▶ Exercise brief:
Copy out the records in full, word for word, without pictures.

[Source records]
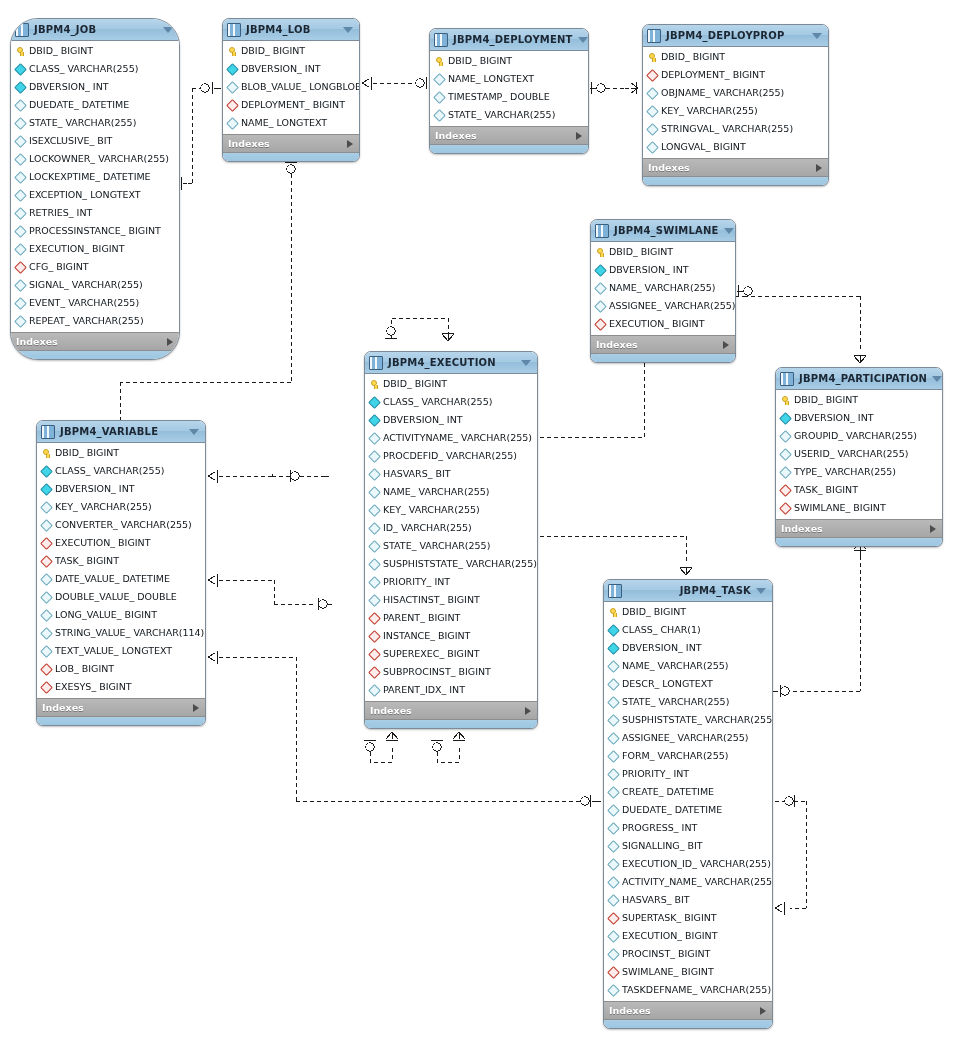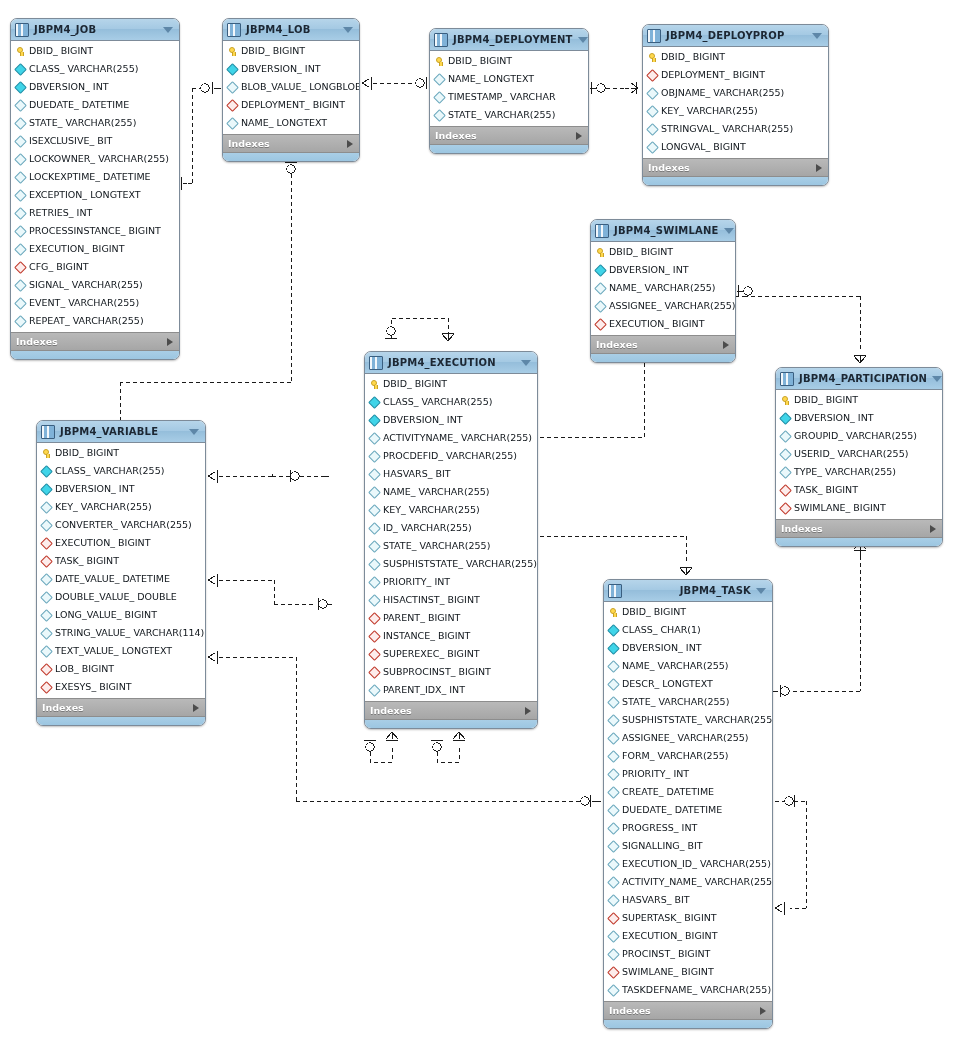"JBPM4_JOB" div.table-box { border-radius: none -> 28px }
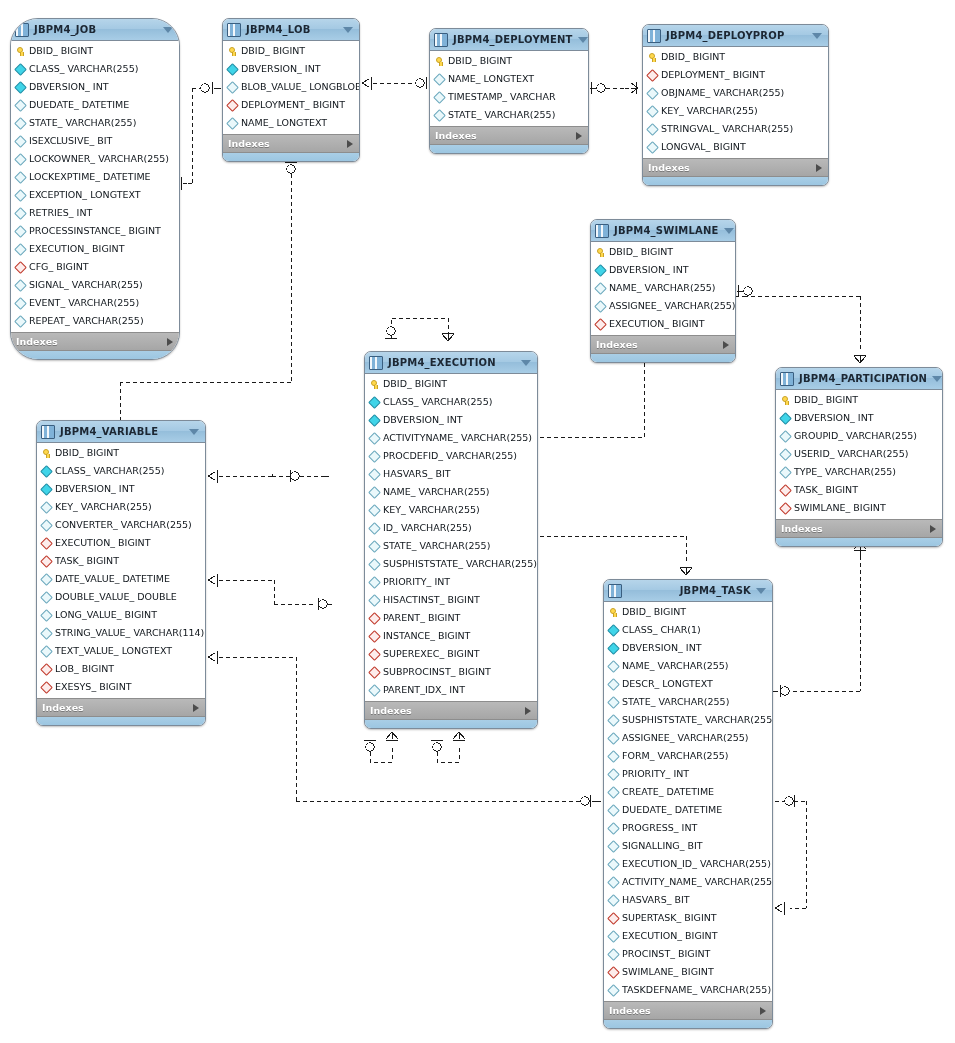"TIMESTAMP_ VARCHAR" span.col-name { text: VARCHAR -> DOUBLE }
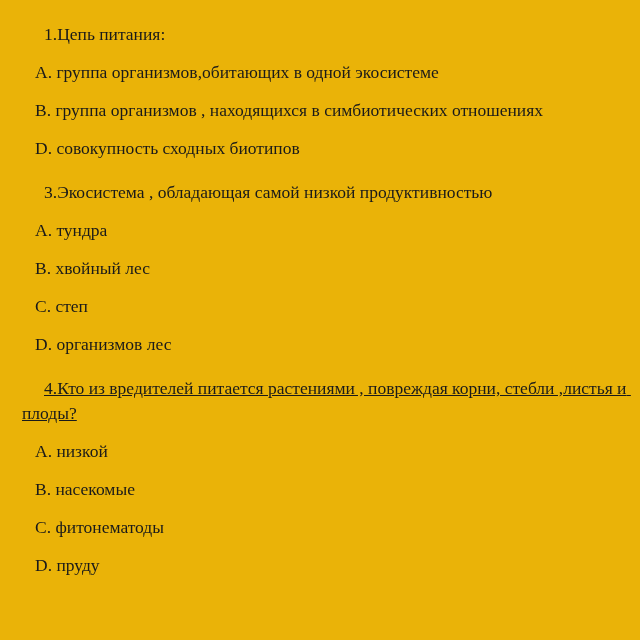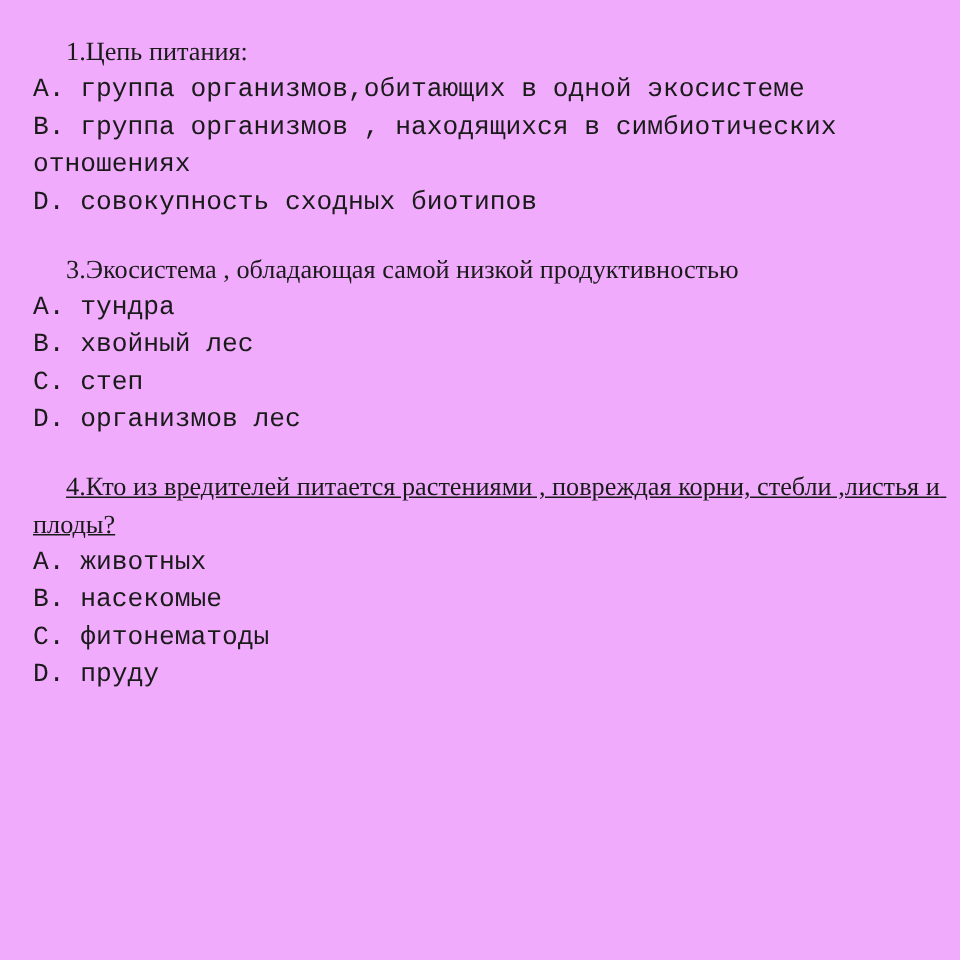"1.Цепь питания:" .page { background: #f0abfc -> #eab308 }
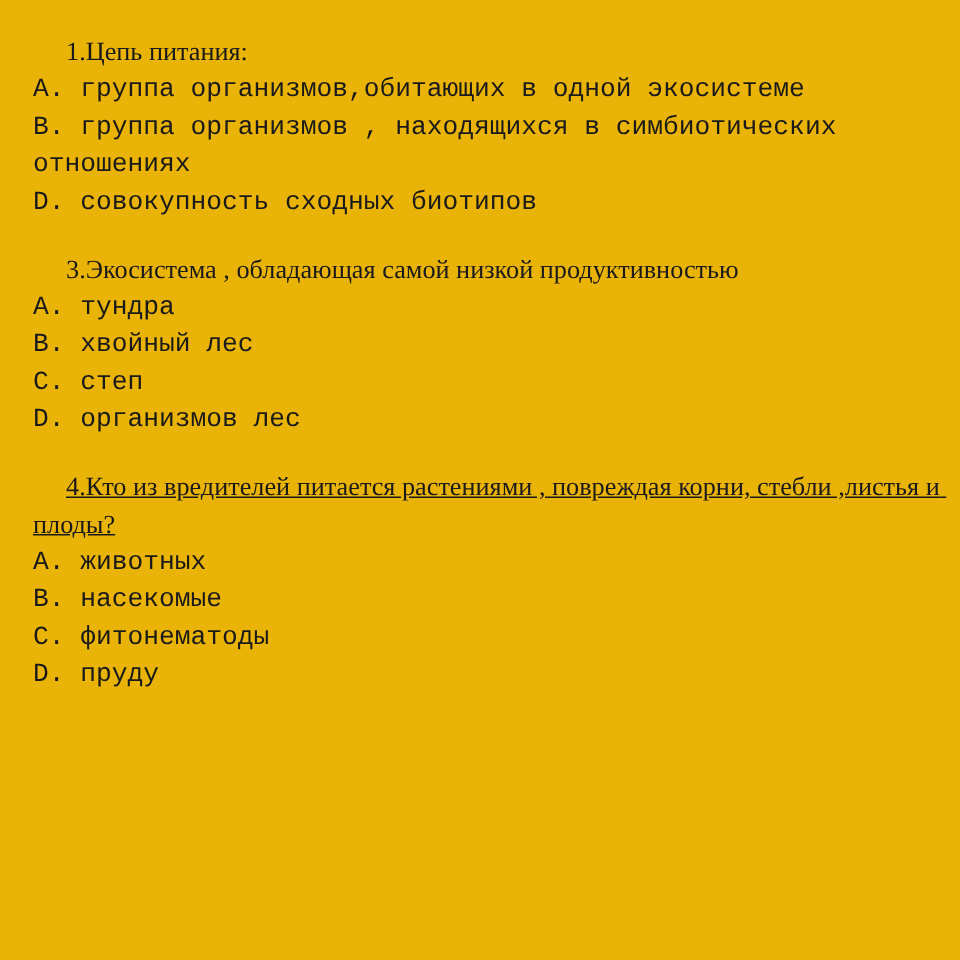"A. группа организмов,обитающих в одной" .option { font-family: Liberation Mono, monospace -> none; margin: 0 -> 13px }
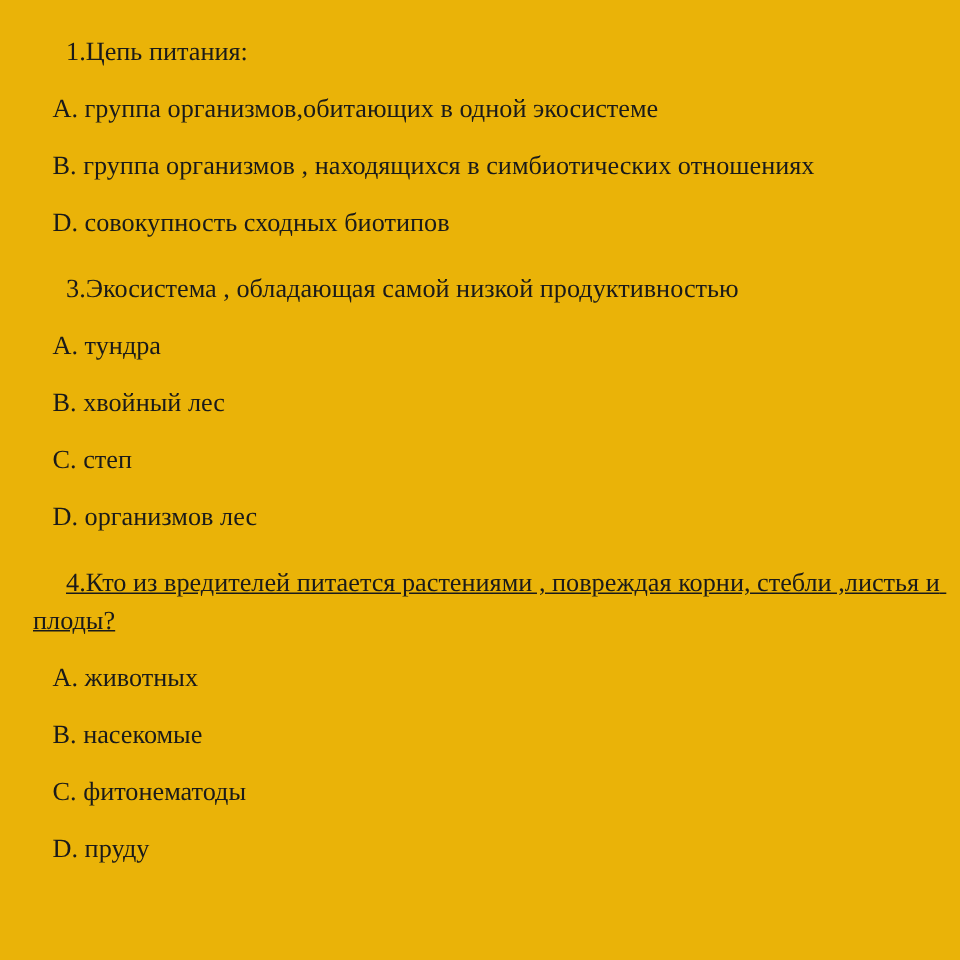"A. животных" p.option { text: животных -> низкой }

▶ Response box:
"JBPM4_JOB" div.table-box { border-radius: none -> 28px }
"TIMESTAMP_ VARCHAR" span.col-name { text: VARCHAR -> DOUBLE }
"1.Цепь питания:" .page { background: #f0abfc -> #eab308 }
"A. группа организмов,обитающих в одной" .option { font-family: Liberation Mono, monospace -> none; margin: 0 -> 13px }
"A. животных" p.option { text: животных -> низкой }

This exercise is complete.